Les opérateurs peuvent dès à présent déposer leur candidature dans le cadre de la procédure d'attribution des blocs de fréquences dans la bande 700 MHz. Ils ont jusqu'au 29 septembre pour se manifester.

Cette fois, ça y est : les opérateurs peuvent déposer un dossier de candidature pour obtenir des fréquences pour la bande 700 MHz. L'Autorité de régulation des communications électroniques et des postes (ARCEP) indique que le ministre de l'économie Emmanuel Macron et la secrétaire d'État chargée du numérique Axelle Lemaire ont lancé ce jeudi l'appel à candidatures.

Comme prévu, 6 blocs de 5 MHz duplex (montant et descendant) sont mis en jeu. La répartition de ces blocs se décidera dans le cadre d'une enchère ascendante à plusieurs tours. Le prix de réserve par bloc a été fixé à 416 millions d'euros (c'est le prix minimum qu'un opérateur devra verser) et celui-ci progressera de 5 millions à chaque tour supplémentaire.

Pour le gouvernement, ce prix de réserve lui permet de toucher au minimum 2,5 milliards d'euros à l'issue des enchères. C'est beaucoup d'argent, mais il était de mandé à la procédure de valoriser le patrimoine immatériel de l’État. Dans les faits, l'argent récolté sera sans doute bien plus élevé à cause de la bataille que vont se livrer les opérateurs pour obtenir les meilleurs blocs et les meilleures places dans la bande 700 MHz.

L'attribution des fréquences est assortie d'obligations de couverture pour les opérateurs, avec des échéances et des seuils minimum à respecter selon les cas de figure (axes routiers prioritaires, réseau ferré régional, population métropolitaine…). Des règles additionnelles ont été également prévues pour éviter les déséquilibres entre les acteurs.

"Tous les opérateurs de réseau mobile ont la possibilité d'obtenir des fréquences, au travers d'une procédure transparente qui leur permet d'en maîtriser l'issue. De plus, les blocs sont cumulables dans la limite de 2×15 MHz en bande 700 MHz et 2×30 MHz en bandes basses, afin de limiter les déséquilibres entre acteurs", explique l'ARCEP dans son communiqué.
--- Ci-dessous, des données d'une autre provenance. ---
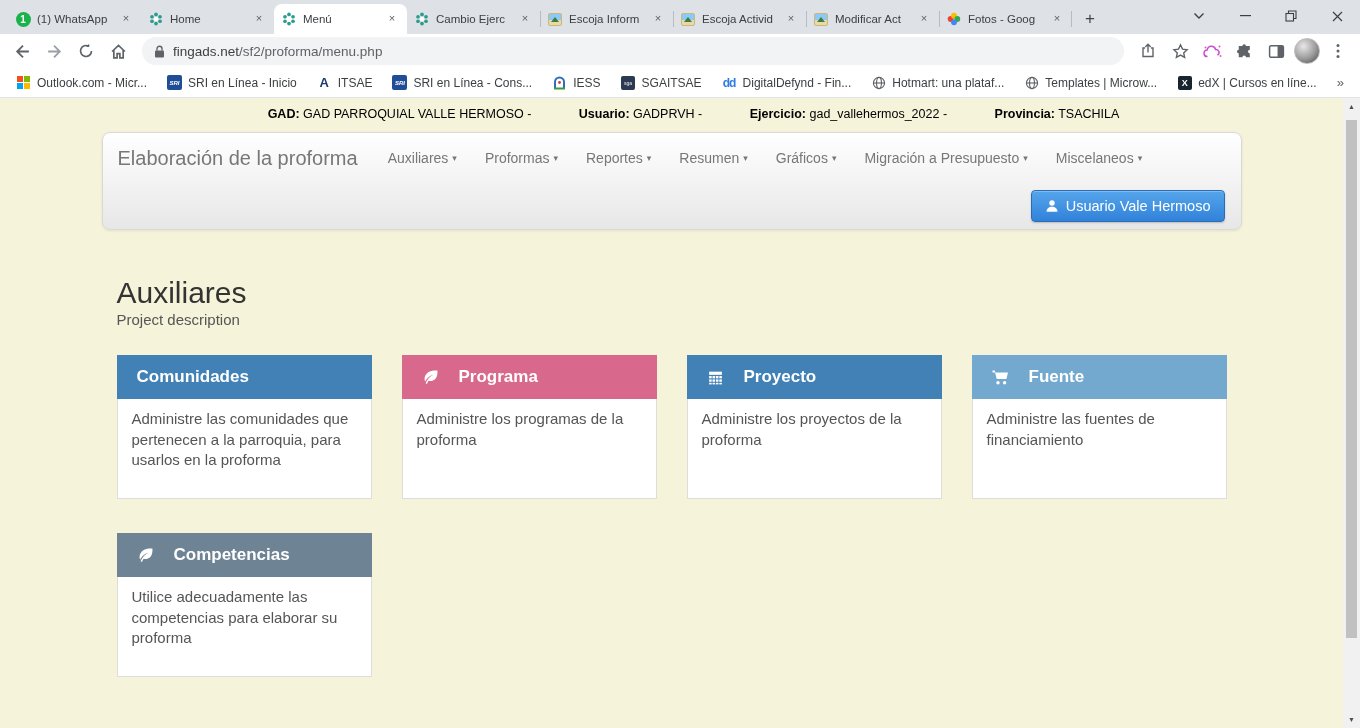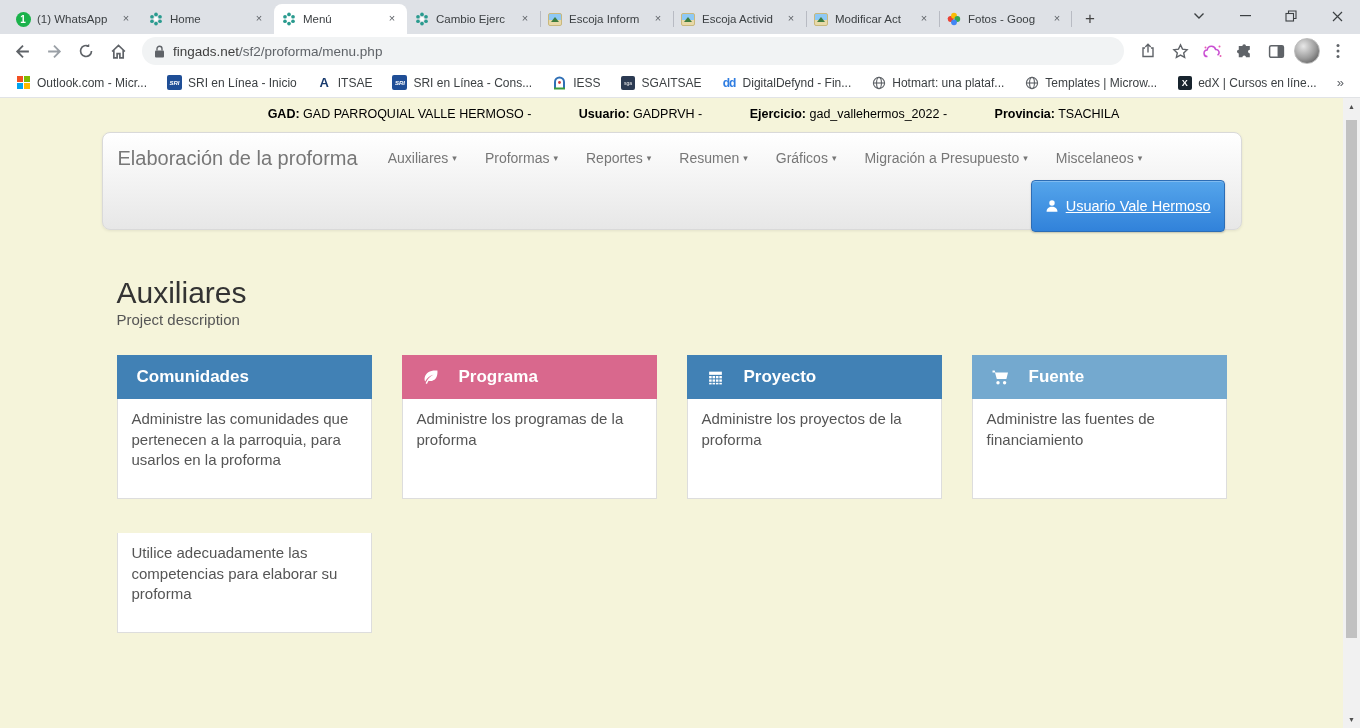--- a/index.html
+++ b/index.html
@@ -65,23 +65,23 @@
 
   .navbar { width:1140px; margin:11px auto 0; border:1px solid #d9d9d9; border-radius:8px;
             background:linear-gradient(180deg,#ffffff 0%,#f2f2f2 55%,#e7e7e7 100%);
             box-shadow:0 1px 3px rgba(0,0,0,.08); }
   .nav-row1 { height:50px; display:flex; align-items:center; padding:0 15px; }
   .brand { font-size:20px; color:#777; margin-right:16px; white-space:nowrap; }
   .nav-items { display:flex; align-items:center; }
   .nav-item { font-size:14px; color:#777; padding:10px 14px; white-space:nowrap; display:flex; align-items:center; gap:4px; }
   .caret { font-size:9px; color:#777; }
   .nav-row2 { height:46px; display:flex; align-items:center; justify-content:flex-end; padding:0 16px; }
-  .user-btn { display:flex; align-items:center; gap:7px; height:52px; padding:12px 13px; border-radius:4px;
+  .user-btn { display:flex; align-items:center; gap:7px; height:32px; padding:12px 13px; border-radius:4px;
               background:linear-gradient(180deg,#55a5eb,#3182da); border:1px solid #2d6db5;
-              color:#fff; font-size:14.5px; box-shadow:inset 0 1px 0 rgba(255,255,255,.25), 0 1px 2px rgba(0,0,0,.2);text-decoration:underline; }
+              color:#fff; font-size:14.5px; box-shadow:inset 0 1px 0 rgba(255,255,255,.25), 0 1px 2px rgba(0,0,0,.2); }
 
   .content { width:1140px; margin:0 auto; padding:0 15px; }
   .page-title { margin-top:46px; font-size:30px; font-weight:400; color:#333; }
   .page-subtitle { margin-top:1px; font-size:15px; color:#555; }
 
   .cards { margin-top:27px; display:flex; flex-wrap:wrap; column-gap:30px; row-gap:34px; }
   .card { width:255px; }
   .card-header { height:44px; display:flex; align-items:center; padding:0 20px; gap:20px;
                  color:#fff; font-size:17px; font-weight:bold; }
   .hdr-blue { background:#4181b5; }
@@ -495,20 +495,28 @@
                     <circle cx="6" cy="13.2" r="1.7"></circle>
                     <circle cx="12.6" cy="13.2" r="1.7"></circle>
                   </svg>
               </span>
               <span>Fuente</span>
             </div>
             <div class="card-body">Administre las fuentes de financiamiento</div>
           </div>
 
           <div class="card">
+            <div class="card-header hdr-slate">
+              <span class="hicon">
+                <svg width="17" height="17" viewBox="0 0 16 16" fill="#fff">
+                    <path d="M14.5 1.5 c-6.5-.6-10.8 1.9-11.9 6.2-.4 1.6-.1 3.1.4 4.1 1.7-3.4 4.6-5.6 8-6.6-3.3 1.7-6.1 4.4-7.6 8.3l1.3.5c.4-1.1.9-2.1 1.5-3 1 .3 2.1.4 3.2.2 3.6-.7 5.6-4.6 5.1-9.7z"></path>
+                  </svg>
+              </span>
+              <span>Competencias</span>
+            </div>
             <div class="card-body">Utilice adecuadamente las competencias para elaborar su proforma</div>
           </div>
 
         </div>
       </div>
     </div>
 
     <div class="scrollbar">
       <div class="sb-arrow">▲</div>
       <div class="sb-thumb"></div>

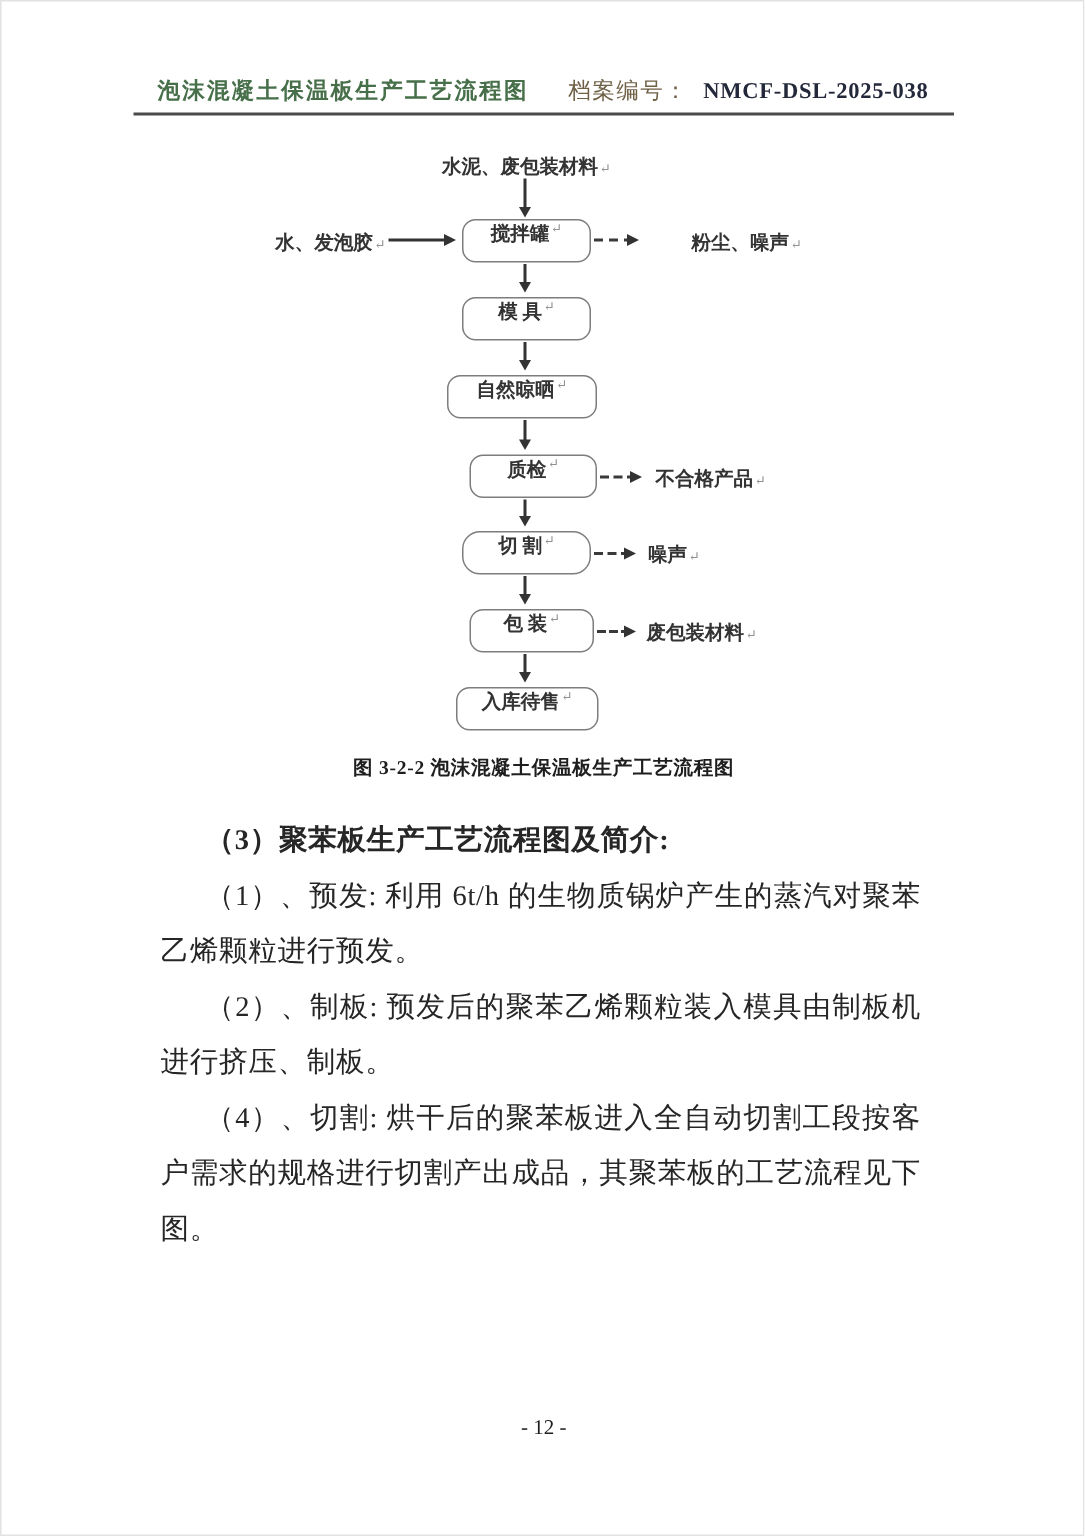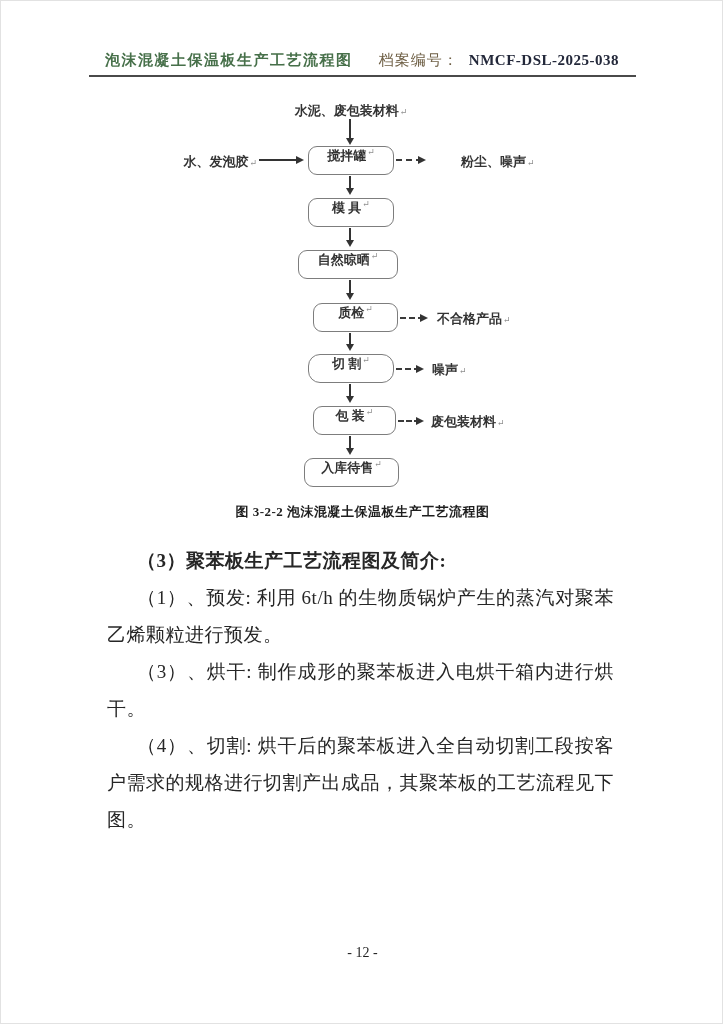--- a/index.html
+++ b/index.html
@@ -159,19 +159,19 @@
       <span>入库待售</span>
         <span class="rmark">↵</span>
     </div>
 
     <div class="fig-caption">图 3-2-2 泡沫混凝土保温板生产工艺流程图</div>
   </div>
 
   <div class="bodytext">
     <p class="heading">（3）聚苯板生产工艺流程图及简介:</p>
     <p class="para">（1）、预发: 利用 6t/h 的生物质锅炉产生的蒸汽对聚苯乙烯颗粒进行预发。</p>
-    <p class="para">（3）、烘干: 制作成形的聚苯板进入电烘干箱内进行烘干。</p>
+    <p class="para">（2）、制板: 预发后的聚苯乙烯颗粒装入模具由制板机进行挤压、制板。</p>
     <p class="para">（4）、切割: 烘干后的聚苯板进入全自动切割工段按客户需求的规格进行切割产出成品，其聚苯板的工艺流程见下图。</p>
   </div>
 
   <div class="footer">- 12 -</div>
 
 </div>
 
 </body></html>

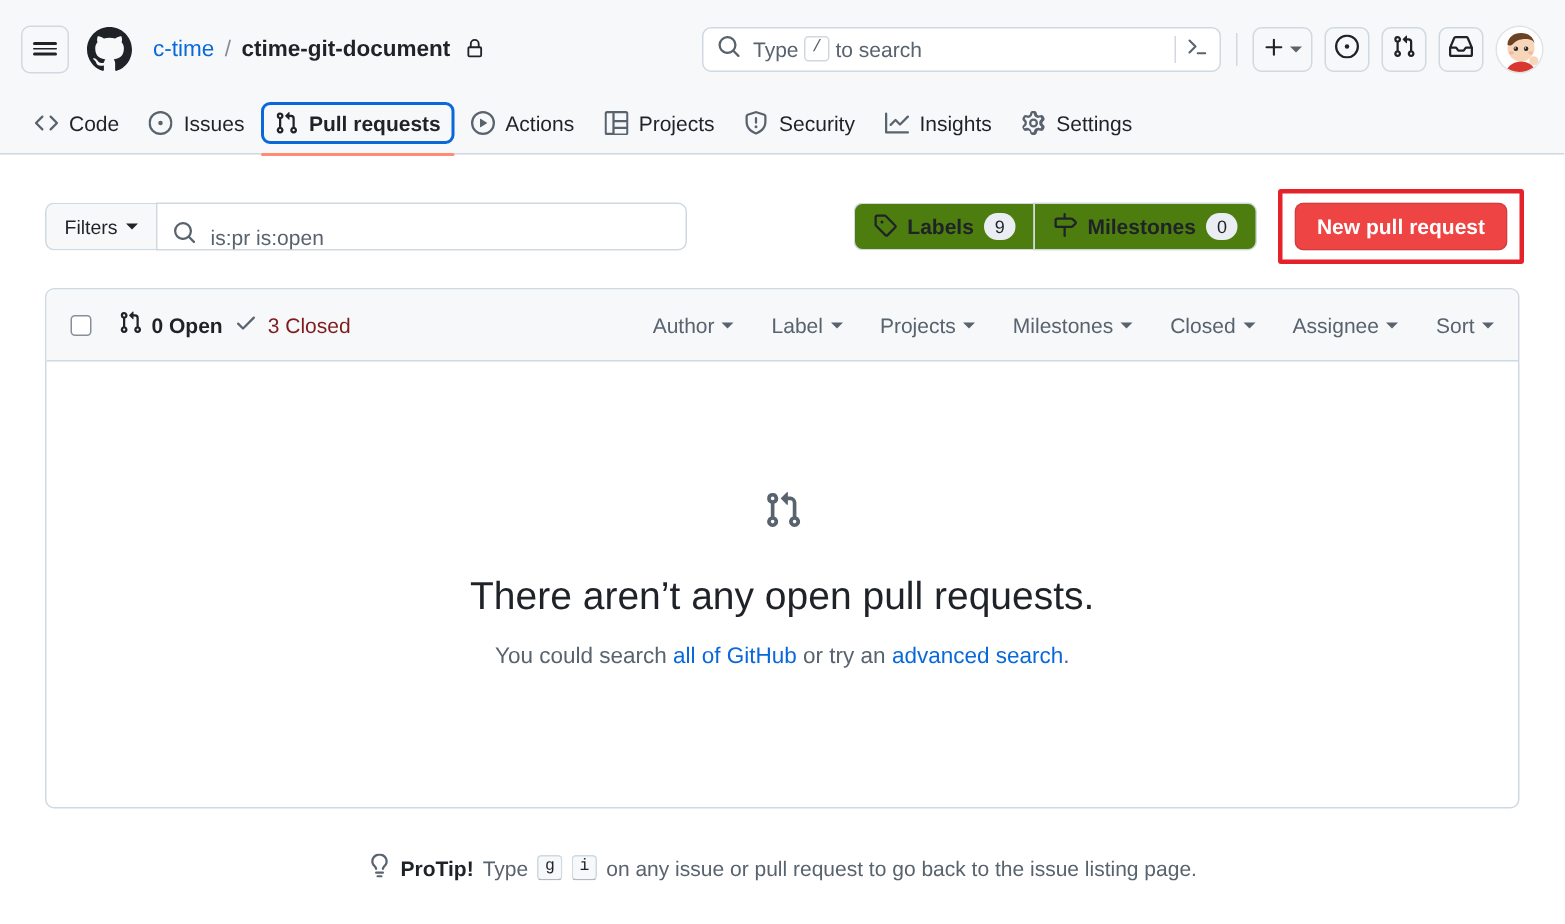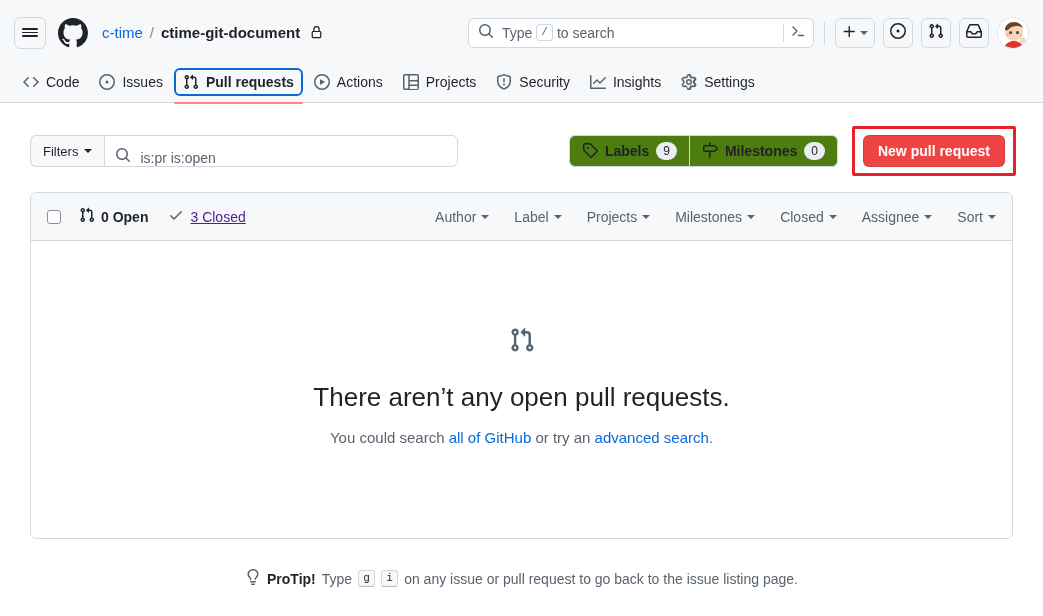--- a/index.html
+++ b/index.html
@@ -238,27 +238,27 @@
     padding: 0 16px;
   }
   .list-check {
     width: 14px; height: 14px;
     border: 1px solid #868f99;
     border-radius: 3px;
     background: #fff;
     cursor: pointer;
     flex: none;
   }
-  .state-tabs { display: flex; align-items: center; gap: 20px; margin-left: 18px; }
+  .state-tabs { display: flex; align-items: center; gap: 8px; margin-left: 18px; }
   .state-item {
     display: flex; align-items: center; gap: 6px;
     font-size: 14px; cursor: pointer;
   }
   .state-item.active { color: #1f2328; font-weight: 600; }
-  .state-item.inactive { color: #4c1d95; font-weight: 400; text-decoration: underline; }
+  .state-item.inactive { color: #7f1d1d; font-weight: 400; }
 
   .list-filters { margin-left: auto; display: flex; align-items: center; gap: 25px; }
   .list-filter {
     display: flex; align-items: center; gap: 5px;
     font-size: 14px; color: #59636e; cursor: pointer;
   }
   .caret {
     width: 0; height: 0;
     border-left: 4px solid transparent;
     border-right: 4px solid transparent;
Concrètement, cela veut dire que Free pourra solliciter trois blocs de fréquences tandis que ses trois autres grands concurrents (Orange, Bouygues Telecom et SFR-Numericable) ne pourront en demander que deux, puisqu'ils ont déjà des fréquences dans d'autres bandes (800 et 900 MHz).

Le dépôt des candidatures est autorisé jusqu'au 29 septembre 2015 avant midi.